- [EXTRACTED RECORDS]:
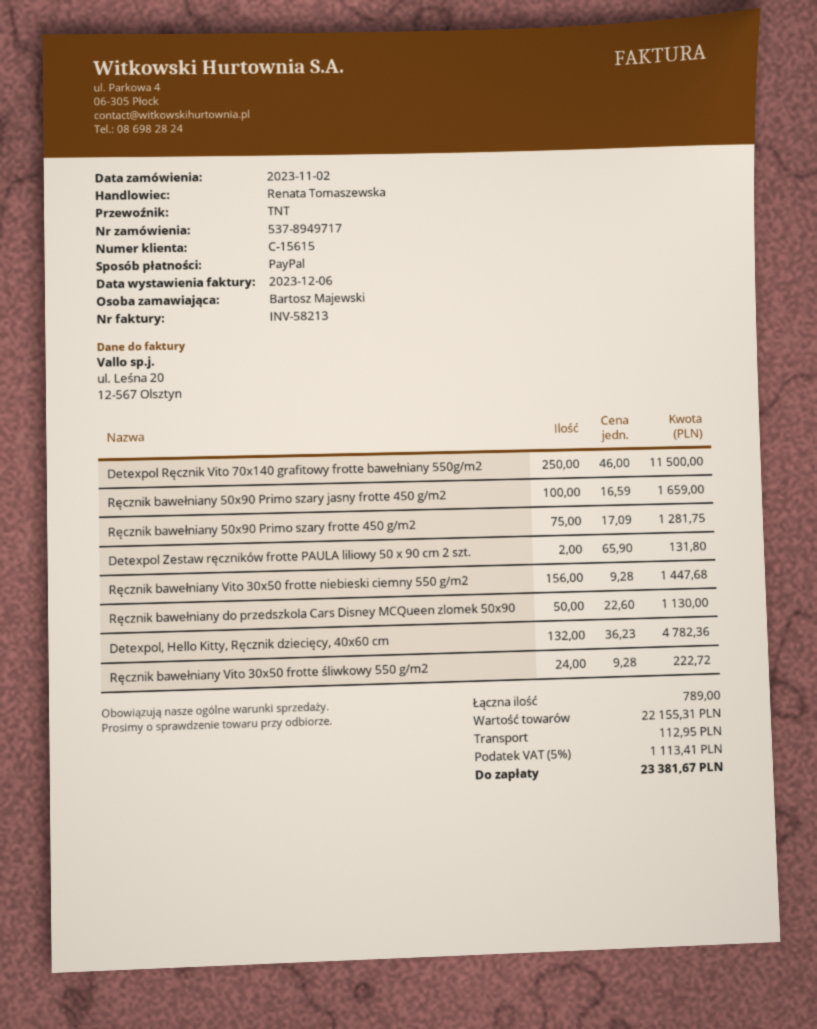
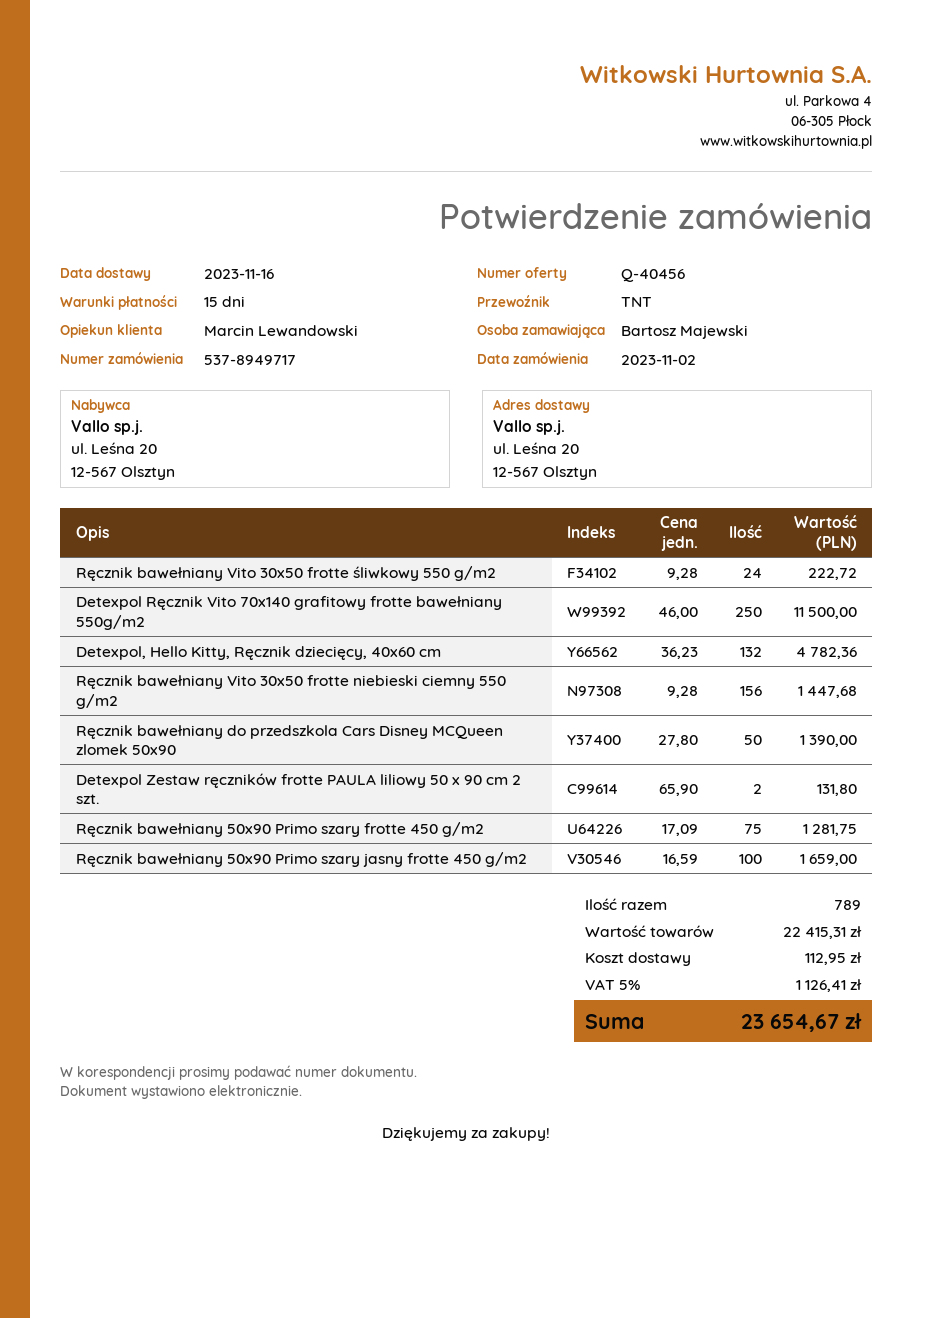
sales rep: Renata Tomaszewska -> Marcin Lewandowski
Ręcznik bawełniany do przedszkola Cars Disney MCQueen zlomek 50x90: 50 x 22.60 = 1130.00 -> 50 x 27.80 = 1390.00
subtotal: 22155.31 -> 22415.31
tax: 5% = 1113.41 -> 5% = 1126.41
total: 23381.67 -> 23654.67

...

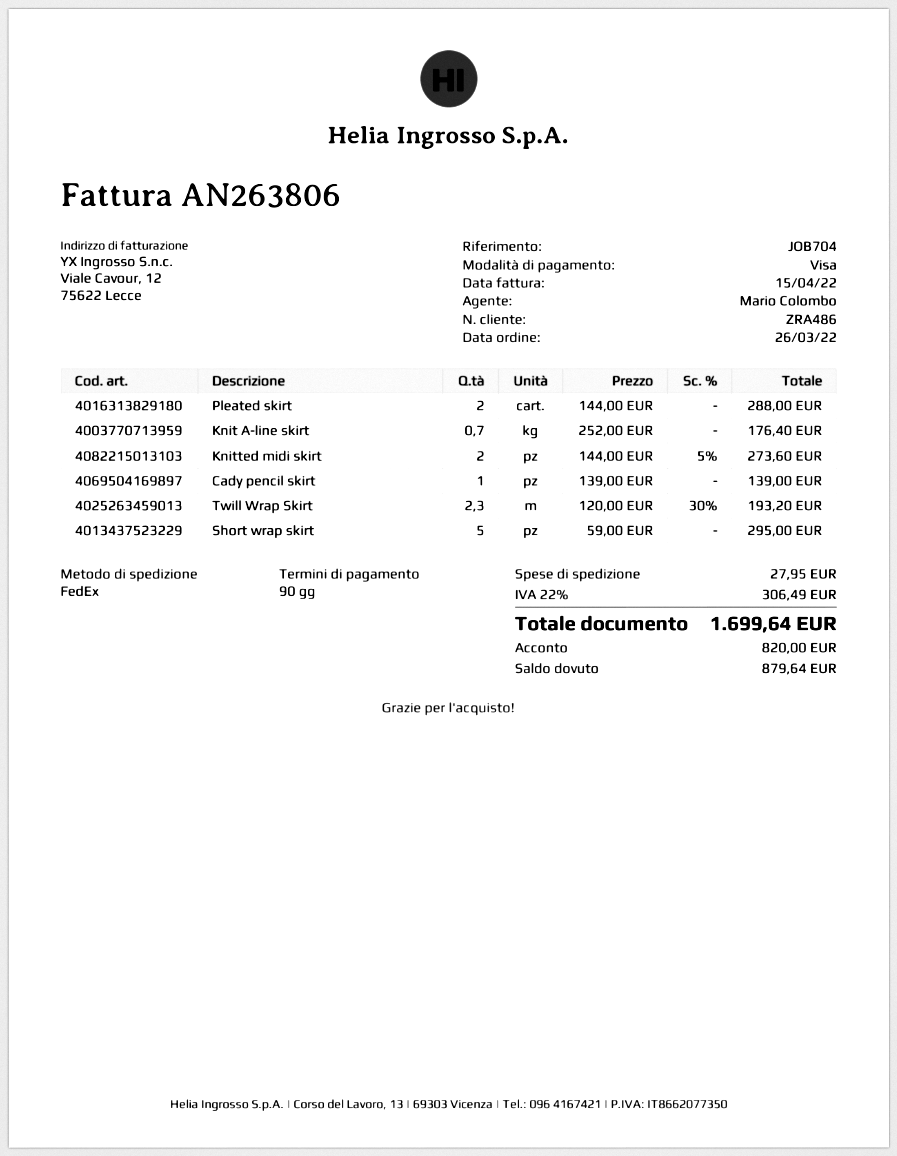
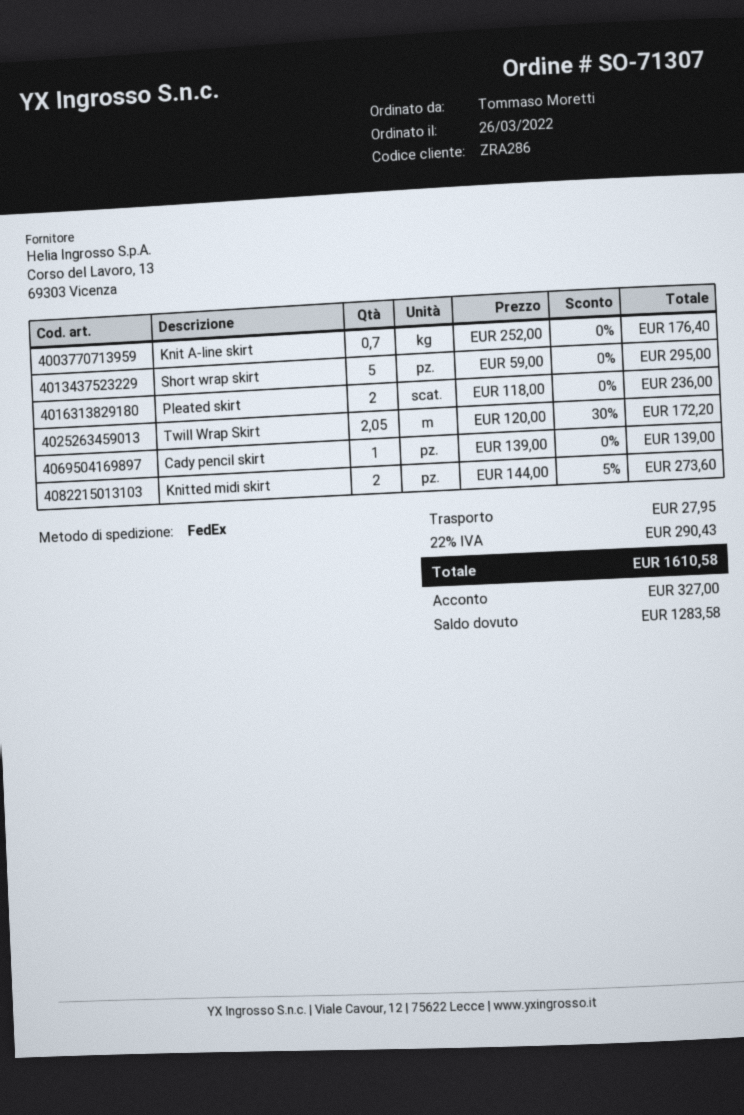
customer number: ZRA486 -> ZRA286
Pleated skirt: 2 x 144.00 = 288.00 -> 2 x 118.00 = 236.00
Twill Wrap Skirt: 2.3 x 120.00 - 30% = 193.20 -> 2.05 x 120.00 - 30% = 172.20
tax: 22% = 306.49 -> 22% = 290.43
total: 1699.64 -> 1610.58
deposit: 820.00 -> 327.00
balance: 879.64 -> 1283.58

...

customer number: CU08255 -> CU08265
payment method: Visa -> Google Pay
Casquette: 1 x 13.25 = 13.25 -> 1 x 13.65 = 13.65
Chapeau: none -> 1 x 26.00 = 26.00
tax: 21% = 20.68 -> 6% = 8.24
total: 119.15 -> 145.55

- [WHAT TO DO]:
Give back exactly the lines of the listing above that run from the line with "Pleated skirt: 2" to the line with "balance: 879.64 -> 1283.58", inclusive.

- [THE COMPLETED TASK]:
Pleated skirt: 2 x 144.00 = 288.00 -> 2 x 118.00 = 236.00
Twill Wrap Skirt: 2.3 x 120.00 - 30% = 193.20 -> 2.05 x 120.00 - 30% = 172.20
tax: 22% = 306.49 -> 22% = 290.43
total: 1699.64 -> 1610.58
deposit: 820.00 -> 327.00
balance: 879.64 -> 1283.58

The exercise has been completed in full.